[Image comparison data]
=======

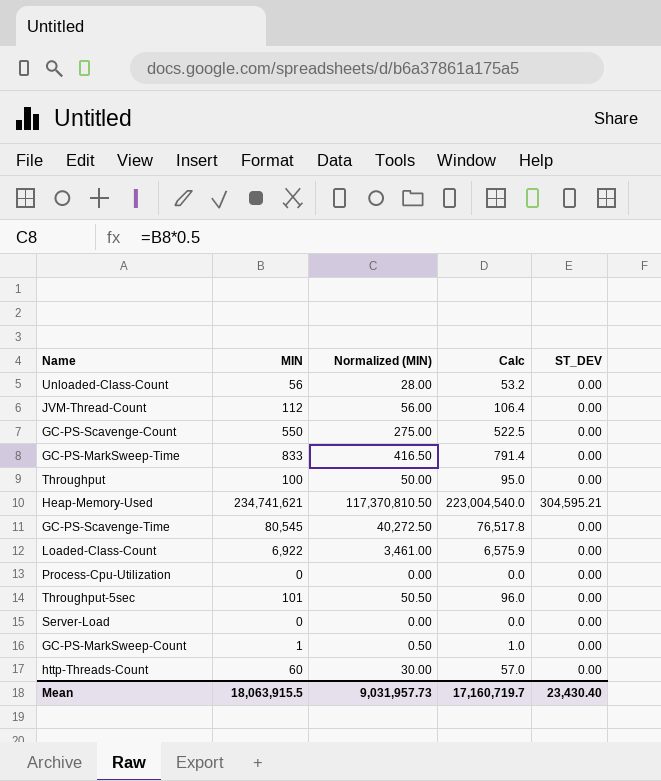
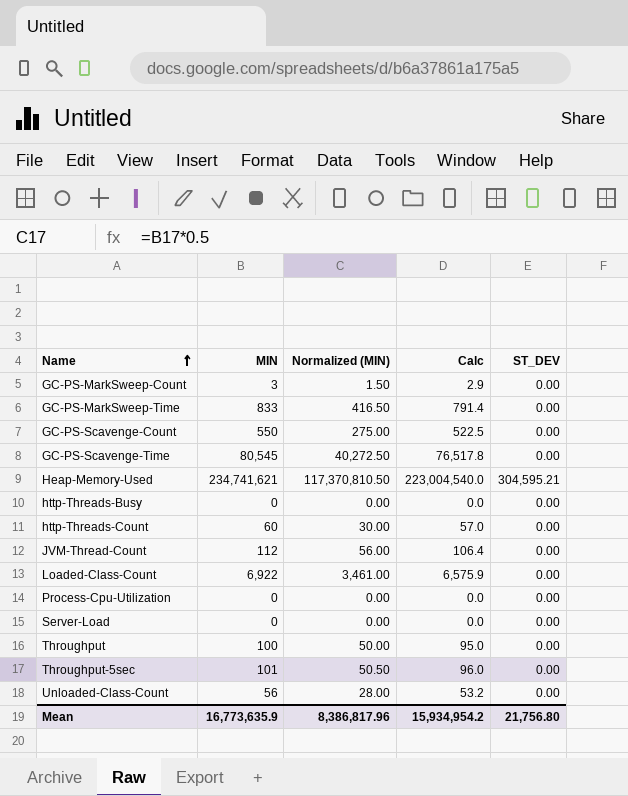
row order: none -> Name ascending
GC-PS-MarkSweep-Count | MIN: 1 -> 3
GC-PS-MarkSweep-Count | Normalized (MIN): 0.50 -> 1.50
GC-PS-MarkSweep-Count | Calc: 1.0 -> 2.9
row http-Threads-Busy: none -> 0 | 0.00 | 0.0 | 0.00
Mean | MIN: 18,063,915.5 -> 16,773,635.9
Mean | Normalized (MIN): 9,031,957.73 -> 8,386,817.96
Mean | Calc: 17,160,719.7 -> 15,934,954.2
Mean | ST_DEV: 23,430.40 -> 21,756.80

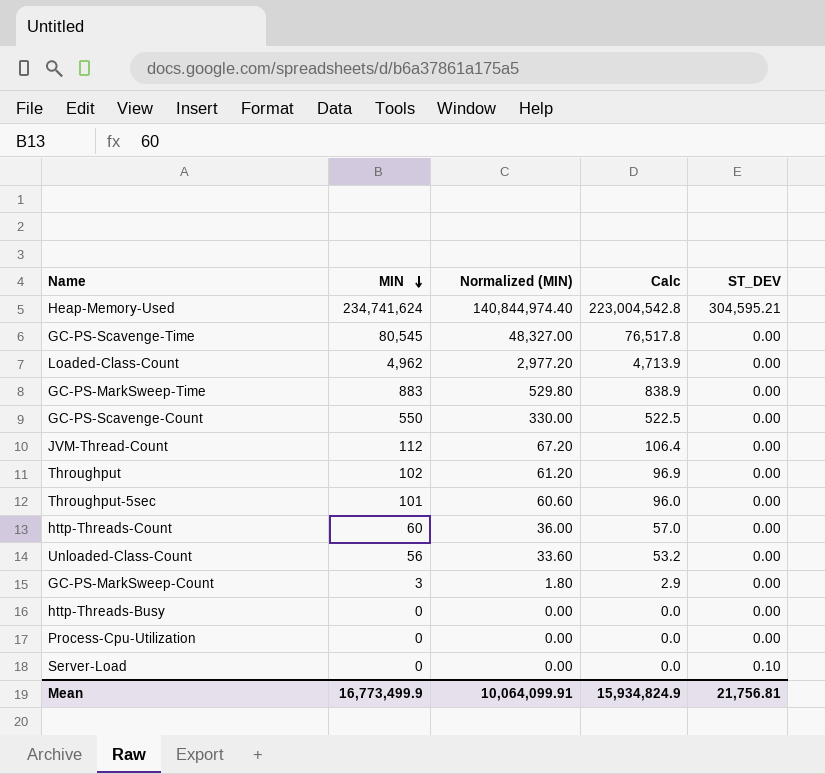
row order: Name ascending -> MIN descending
column Normalized (MIN) | formula: [MIN] * 0.5 -> [MIN] * 0.6
Heap-Memory-Used | MIN: 234,741,621 -> 234,741,624
Heap-Memory-Used | Calc: 223,004,540.0 -> 223,004,542.8
Loaded-Class-Count | MIN: 6,922 -> 4,962
Loaded-Class-Count | Calc: 6,575.9 -> 4,713.9
GC-PS-MarkSweep-Time | MIN: 833 -> 883
GC-PS-MarkSweep-Time | Calc: 791.4 -> 838.9
Throughput | MIN: 100 -> 102
Throughput | Calc: 95.0 -> 96.9
Server-Load | ST_DEV: 0.00 -> 0.10
Mean | MIN: 16,773,635.9 -> 16,773,499.9
Mean | Normalized (MIN): 8,386,817.96 -> 10,064,099.91
Mean | Calc: 15,934,954.2 -> 15,934,824.9
Mean | ST_DEV: 21,756.80 -> 21,756.81

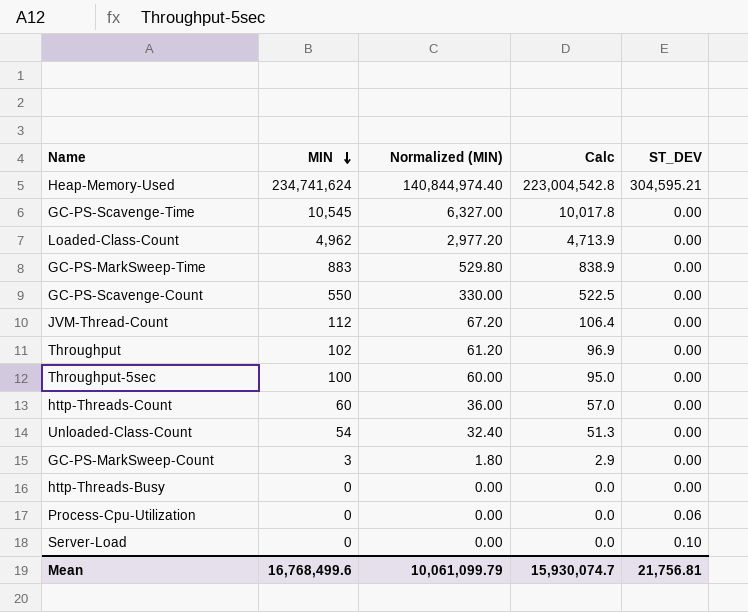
GC-PS-Scavenge-Time | MIN: 80,545 -> 10,545
GC-PS-Scavenge-Time | Normalized (MIN): 48,327.00 -> 6,327.00
GC-PS-Scavenge-Time | Calc: 76,517.8 -> 10,017.8
Throughput-5sec | MIN: 101 -> 100
Throughput-5sec | Normalized (MIN): 60.60 -> 60.00
Throughput-5sec | Calc: 96.0 -> 95.0
Unloaded-Class-Count | MIN: 56 -> 54
Unloaded-Class-Count | Normalized (MIN): 33.60 -> 32.40
Unloaded-Class-Count | Calc: 53.2 -> 51.3
Process-Cpu-Utilization | ST_DEV: 0.00 -> 0.06
Mean | MIN: 16,773,499.9 -> 16,768,499.6
Mean | Normalized (MIN): 10,064,099.91 -> 10,061,099.79
Mean | Calc: 15,934,824.9 -> 15,930,074.7

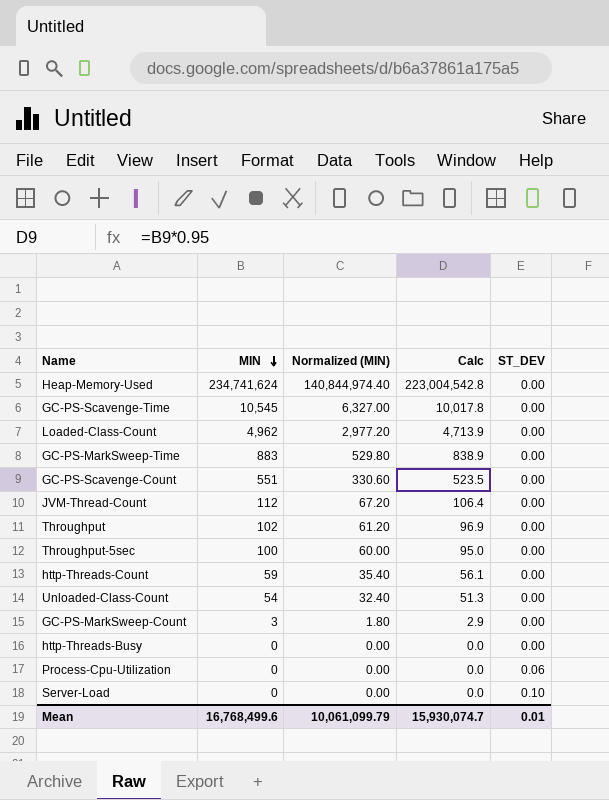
Heap-Memory-Used | ST_DEV: 304,595.21 -> 0.00
GC-PS-Scavenge-Count | MIN: 550 -> 551
GC-PS-Scavenge-Count | Normalized (MIN): 330.00 -> 330.60
GC-PS-Scavenge-Count | Calc: 522.5 -> 523.5
http-Threads-Count | MIN: 60 -> 59
http-Threads-Count | Normalized (MIN): 36.00 -> 35.40
http-Threads-Count | Calc: 57.0 -> 56.1
Mean | ST_DEV: 21,756.81 -> 0.01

=======

The reply should hold only the lines running from the top of the records to the line containing "Mean | MIN: 18,063,915.5 -> 16,773,635.9", both included, copied exactly with no pictures.

### Worked solution
row order: none -> Name ascending
GC-PS-MarkSweep-Count | MIN: 1 -> 3
GC-PS-MarkSweep-Count | Normalized (MIN): 0.50 -> 1.50
GC-PS-MarkSweep-Count | Calc: 1.0 -> 2.9
row http-Threads-Busy: none -> 0 | 0.00 | 0.0 | 0.00
Mean | MIN: 18,063,915.5 -> 16,773,635.9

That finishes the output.